Ok, not that anyone really cares, but I did something today that I never thought I would do again. I did something that I used to enjoy before my diagnosis but had to stop for physical reasons. I did something that I’ve missed very much but didn’t think I’d live to do again. Today, I went for a run.
Here’s a pic from just a few months before my diagnosis. This cemetery is my favorite place to run. And it didn’t hit me until I was running today that that is where my husband and I bought plots when things were looking particularly grim last year. So now I’m literally running right by the place that I thought I’d be by now. Now that will mess with your mind!
I wasn’t sure I could do it today. Cancer has been in the lymph nodes of my lungs, would my lungs be able to handle it? And my left thigh is still very uncomfortable from all of the muscle they took out of it for my transplant. Could I even run with all that scar tissued mess going on? Would my brain tumor spasm and send me into seizures? Would my port bother me at all?
It was uncomfortable and slow, but it got done!
Life is beginning to feel almost normal again. I don’t completely trust it, but I am so grateful to still be here. And to be doing things that I never thought I’d do again. It’s a small victory in the grand scheme of things, but it feels monumental.
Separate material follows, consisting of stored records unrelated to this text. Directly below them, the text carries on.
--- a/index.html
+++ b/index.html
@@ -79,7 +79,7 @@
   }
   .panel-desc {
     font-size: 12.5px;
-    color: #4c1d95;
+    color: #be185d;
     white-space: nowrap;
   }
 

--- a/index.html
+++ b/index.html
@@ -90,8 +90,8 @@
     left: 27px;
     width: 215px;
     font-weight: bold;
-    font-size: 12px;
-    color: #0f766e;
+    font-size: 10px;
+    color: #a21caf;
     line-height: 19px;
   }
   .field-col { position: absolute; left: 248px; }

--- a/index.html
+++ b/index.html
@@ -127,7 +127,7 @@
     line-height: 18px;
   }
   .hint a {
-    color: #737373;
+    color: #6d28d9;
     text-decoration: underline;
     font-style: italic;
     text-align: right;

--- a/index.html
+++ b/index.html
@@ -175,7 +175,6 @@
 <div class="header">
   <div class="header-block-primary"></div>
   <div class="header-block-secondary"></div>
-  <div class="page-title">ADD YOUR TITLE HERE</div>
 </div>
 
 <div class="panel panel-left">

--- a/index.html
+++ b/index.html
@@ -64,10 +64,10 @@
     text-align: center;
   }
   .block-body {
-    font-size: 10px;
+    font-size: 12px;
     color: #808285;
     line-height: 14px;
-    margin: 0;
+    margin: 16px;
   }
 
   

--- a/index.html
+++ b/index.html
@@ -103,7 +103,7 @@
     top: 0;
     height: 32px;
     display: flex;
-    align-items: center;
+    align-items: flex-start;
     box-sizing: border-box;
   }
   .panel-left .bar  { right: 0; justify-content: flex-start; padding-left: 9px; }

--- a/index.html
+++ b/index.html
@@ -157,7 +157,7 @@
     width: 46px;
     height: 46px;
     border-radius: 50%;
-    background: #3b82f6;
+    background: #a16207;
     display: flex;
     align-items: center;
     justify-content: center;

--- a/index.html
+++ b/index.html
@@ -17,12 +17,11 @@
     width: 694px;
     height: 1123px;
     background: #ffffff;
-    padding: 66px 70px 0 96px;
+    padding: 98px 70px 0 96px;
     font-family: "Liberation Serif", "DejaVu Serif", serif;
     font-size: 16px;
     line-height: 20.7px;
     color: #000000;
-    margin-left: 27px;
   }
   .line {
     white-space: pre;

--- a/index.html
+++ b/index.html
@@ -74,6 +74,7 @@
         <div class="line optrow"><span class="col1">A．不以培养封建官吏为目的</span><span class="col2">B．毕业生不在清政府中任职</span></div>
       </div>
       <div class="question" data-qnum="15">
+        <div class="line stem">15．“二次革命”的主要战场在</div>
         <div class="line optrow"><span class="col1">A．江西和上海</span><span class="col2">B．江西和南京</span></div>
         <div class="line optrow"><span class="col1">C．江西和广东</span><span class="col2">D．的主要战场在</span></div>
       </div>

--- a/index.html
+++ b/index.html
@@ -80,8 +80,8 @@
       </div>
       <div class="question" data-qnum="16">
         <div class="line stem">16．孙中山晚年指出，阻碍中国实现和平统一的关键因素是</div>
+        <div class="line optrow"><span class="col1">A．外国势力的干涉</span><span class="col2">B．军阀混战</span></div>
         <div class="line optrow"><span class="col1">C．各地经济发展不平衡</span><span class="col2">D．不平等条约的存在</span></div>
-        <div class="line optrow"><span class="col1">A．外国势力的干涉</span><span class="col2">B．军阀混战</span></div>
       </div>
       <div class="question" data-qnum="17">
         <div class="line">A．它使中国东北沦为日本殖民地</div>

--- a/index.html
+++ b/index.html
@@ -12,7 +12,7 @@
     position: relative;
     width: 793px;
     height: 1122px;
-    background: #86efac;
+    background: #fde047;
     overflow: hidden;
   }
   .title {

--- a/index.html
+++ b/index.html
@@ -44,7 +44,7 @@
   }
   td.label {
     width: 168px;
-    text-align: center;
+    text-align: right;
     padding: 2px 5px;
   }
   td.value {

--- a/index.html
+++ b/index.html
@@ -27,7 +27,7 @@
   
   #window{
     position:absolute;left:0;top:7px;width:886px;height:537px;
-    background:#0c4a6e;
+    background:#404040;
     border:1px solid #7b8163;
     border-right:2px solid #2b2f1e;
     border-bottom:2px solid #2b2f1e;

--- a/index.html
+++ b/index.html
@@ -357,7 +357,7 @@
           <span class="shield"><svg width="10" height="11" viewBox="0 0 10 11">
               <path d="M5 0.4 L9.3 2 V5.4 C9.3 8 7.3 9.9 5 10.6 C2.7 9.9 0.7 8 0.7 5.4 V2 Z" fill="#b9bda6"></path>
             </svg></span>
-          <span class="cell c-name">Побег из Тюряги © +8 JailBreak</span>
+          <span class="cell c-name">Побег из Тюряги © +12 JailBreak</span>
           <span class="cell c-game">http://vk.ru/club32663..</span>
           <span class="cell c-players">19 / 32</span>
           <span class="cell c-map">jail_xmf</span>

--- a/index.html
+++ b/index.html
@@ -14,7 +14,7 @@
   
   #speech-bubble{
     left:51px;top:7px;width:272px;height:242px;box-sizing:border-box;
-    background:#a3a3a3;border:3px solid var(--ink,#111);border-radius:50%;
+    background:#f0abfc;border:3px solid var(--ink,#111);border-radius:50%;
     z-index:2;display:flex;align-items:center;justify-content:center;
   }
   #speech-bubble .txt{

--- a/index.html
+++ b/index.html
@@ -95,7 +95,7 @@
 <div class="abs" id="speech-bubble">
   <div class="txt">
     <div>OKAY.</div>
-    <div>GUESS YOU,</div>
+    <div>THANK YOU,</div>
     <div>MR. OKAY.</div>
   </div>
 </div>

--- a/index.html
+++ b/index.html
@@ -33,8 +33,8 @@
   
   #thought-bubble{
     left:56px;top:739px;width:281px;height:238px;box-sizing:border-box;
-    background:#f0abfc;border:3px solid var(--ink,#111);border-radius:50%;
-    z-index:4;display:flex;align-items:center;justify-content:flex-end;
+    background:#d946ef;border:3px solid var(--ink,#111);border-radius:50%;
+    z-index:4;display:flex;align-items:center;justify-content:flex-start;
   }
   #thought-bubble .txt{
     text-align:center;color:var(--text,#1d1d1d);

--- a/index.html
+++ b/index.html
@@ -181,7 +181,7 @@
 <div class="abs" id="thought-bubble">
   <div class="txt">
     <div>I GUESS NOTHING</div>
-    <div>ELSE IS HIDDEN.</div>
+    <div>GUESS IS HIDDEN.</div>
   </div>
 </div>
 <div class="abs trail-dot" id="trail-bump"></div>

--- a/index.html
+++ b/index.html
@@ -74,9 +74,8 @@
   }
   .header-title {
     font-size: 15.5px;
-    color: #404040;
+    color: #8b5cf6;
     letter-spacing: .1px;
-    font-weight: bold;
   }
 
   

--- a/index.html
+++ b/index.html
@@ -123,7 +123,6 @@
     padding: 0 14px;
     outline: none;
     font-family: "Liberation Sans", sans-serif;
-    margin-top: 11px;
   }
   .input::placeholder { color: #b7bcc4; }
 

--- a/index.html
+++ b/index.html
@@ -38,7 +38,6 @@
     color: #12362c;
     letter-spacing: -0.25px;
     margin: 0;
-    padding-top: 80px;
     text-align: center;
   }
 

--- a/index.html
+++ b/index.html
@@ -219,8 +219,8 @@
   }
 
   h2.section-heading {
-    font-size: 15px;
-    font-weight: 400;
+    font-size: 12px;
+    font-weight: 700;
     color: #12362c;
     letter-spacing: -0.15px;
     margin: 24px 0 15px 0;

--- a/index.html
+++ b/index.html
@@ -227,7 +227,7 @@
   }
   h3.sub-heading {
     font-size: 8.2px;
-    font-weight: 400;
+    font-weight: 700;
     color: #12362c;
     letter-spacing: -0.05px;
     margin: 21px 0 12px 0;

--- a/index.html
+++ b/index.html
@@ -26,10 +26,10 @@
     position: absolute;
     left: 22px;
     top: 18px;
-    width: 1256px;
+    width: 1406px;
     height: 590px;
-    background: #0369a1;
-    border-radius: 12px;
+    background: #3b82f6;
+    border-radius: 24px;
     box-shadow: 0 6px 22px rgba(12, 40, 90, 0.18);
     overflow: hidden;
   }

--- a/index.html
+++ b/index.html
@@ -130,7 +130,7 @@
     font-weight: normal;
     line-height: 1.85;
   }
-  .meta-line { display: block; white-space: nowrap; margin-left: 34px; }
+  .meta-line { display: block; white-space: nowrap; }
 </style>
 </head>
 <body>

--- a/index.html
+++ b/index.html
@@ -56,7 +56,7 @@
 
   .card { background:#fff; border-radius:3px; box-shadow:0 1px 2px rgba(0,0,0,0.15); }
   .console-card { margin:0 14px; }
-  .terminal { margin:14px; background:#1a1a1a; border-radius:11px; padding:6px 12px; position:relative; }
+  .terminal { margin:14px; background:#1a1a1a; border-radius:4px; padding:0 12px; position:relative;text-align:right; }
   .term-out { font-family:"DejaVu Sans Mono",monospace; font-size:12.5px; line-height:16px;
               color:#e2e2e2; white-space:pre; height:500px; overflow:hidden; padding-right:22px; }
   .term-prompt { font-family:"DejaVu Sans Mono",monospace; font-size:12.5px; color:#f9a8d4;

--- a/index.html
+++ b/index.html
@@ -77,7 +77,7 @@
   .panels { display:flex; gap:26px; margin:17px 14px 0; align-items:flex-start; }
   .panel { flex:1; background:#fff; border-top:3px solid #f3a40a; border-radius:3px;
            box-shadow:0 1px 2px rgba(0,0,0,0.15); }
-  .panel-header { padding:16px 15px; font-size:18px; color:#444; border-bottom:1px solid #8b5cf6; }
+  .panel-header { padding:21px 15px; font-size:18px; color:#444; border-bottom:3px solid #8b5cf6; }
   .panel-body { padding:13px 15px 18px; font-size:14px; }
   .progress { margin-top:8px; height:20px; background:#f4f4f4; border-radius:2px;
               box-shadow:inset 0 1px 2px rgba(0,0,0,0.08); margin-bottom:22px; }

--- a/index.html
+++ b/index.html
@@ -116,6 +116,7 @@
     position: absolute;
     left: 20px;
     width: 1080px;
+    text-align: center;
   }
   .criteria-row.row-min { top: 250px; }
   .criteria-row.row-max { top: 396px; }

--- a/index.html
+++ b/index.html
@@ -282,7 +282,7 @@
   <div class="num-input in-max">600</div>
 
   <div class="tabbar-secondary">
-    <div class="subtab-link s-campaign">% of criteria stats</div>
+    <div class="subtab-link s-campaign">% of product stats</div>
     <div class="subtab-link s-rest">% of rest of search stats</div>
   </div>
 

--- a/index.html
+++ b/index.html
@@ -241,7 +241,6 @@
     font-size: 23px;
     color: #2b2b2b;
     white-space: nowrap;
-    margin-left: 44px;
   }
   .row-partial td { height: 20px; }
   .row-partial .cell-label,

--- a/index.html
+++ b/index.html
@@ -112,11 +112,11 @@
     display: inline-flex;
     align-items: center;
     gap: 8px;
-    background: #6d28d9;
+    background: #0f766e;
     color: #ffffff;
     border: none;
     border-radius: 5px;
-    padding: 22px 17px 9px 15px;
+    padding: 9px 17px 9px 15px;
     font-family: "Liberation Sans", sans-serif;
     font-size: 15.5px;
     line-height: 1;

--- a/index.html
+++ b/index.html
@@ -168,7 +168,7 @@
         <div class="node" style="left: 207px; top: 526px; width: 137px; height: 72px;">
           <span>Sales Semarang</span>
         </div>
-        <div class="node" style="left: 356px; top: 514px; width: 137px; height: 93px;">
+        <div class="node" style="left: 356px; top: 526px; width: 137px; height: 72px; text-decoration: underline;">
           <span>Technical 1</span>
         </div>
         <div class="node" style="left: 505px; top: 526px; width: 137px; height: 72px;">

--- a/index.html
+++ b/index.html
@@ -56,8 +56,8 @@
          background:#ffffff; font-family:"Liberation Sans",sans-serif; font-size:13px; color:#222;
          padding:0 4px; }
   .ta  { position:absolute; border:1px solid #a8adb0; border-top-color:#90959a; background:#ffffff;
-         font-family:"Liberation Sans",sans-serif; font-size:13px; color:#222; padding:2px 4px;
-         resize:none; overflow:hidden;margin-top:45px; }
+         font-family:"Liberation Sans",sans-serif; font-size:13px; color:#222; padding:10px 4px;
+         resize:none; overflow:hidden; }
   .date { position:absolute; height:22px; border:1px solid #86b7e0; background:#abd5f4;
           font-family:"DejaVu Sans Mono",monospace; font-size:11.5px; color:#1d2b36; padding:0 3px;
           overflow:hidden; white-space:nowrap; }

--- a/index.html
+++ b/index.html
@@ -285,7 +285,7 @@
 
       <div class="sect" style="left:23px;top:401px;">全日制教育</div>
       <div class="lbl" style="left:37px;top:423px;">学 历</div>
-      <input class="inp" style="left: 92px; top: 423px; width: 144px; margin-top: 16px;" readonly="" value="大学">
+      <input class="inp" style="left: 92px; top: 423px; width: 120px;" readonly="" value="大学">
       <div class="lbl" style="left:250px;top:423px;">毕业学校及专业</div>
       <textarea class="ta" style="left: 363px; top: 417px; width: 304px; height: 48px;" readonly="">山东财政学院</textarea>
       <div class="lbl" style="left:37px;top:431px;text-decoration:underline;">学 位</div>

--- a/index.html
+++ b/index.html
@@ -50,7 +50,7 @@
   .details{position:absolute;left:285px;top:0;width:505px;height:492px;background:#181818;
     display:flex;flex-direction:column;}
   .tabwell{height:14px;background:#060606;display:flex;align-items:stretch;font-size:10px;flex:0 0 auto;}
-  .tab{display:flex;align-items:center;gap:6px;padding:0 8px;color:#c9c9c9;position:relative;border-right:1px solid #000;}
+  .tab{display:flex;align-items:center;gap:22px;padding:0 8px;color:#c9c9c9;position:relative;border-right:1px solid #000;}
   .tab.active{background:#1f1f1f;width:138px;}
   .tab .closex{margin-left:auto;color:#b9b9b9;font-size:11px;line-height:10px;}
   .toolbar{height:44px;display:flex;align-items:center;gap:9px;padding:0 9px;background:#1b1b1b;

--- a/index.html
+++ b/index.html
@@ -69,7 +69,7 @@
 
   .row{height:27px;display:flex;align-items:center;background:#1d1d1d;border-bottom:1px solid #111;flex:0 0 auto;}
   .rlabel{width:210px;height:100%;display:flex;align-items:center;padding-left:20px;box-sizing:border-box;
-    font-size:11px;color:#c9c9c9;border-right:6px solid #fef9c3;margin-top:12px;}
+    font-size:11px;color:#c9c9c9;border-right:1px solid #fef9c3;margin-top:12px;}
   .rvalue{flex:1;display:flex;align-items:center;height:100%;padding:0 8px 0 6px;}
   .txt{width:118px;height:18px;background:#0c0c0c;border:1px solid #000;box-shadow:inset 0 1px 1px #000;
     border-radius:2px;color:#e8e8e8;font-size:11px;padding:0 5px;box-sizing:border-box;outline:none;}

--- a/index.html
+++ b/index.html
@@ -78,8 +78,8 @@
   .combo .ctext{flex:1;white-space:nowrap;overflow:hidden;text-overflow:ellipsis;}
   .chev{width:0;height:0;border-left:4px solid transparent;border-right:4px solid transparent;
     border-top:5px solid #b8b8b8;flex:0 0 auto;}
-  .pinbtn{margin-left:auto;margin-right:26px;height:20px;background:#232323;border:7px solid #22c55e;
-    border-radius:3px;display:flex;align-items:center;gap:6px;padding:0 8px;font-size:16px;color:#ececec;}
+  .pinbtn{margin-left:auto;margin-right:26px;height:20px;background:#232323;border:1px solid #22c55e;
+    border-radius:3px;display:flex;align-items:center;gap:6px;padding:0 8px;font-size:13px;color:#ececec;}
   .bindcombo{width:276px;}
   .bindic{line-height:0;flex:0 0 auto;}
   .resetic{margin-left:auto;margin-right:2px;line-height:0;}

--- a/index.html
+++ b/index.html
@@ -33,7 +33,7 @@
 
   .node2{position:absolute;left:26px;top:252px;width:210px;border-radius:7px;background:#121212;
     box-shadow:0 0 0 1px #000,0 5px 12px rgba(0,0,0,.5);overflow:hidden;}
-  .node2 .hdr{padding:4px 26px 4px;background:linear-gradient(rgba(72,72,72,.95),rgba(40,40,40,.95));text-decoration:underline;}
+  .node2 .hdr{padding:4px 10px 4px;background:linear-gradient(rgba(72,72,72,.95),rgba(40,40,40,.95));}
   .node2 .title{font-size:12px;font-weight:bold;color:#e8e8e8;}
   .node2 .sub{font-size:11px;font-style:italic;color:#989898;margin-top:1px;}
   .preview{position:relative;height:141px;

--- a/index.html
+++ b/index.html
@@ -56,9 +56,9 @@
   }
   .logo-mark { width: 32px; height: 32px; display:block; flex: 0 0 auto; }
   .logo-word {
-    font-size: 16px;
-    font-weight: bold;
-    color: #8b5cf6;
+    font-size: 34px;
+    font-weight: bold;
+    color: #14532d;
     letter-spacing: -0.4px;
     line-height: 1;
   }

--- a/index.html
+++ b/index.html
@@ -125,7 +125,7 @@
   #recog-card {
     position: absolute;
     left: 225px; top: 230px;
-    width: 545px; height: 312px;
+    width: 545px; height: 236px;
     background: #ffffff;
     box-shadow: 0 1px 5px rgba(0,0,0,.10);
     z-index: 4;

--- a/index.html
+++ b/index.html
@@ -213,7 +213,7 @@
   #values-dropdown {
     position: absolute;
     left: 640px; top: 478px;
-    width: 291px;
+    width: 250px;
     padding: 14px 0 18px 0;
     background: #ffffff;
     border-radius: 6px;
Never count yourself out! Take your small victories and run with them. It’s so hard sometimes to stay positive, but stay the course and keep your head up, there is always hope. I have a PET scan this coming Friday. No matter what it says, I still feel like I’m winning. God is as good and faithful today when I feel great as He would be if I get devastating news in a few days.
As I ended my run, the David Guetta song “Titanium” came on, and I sang it right to cancer.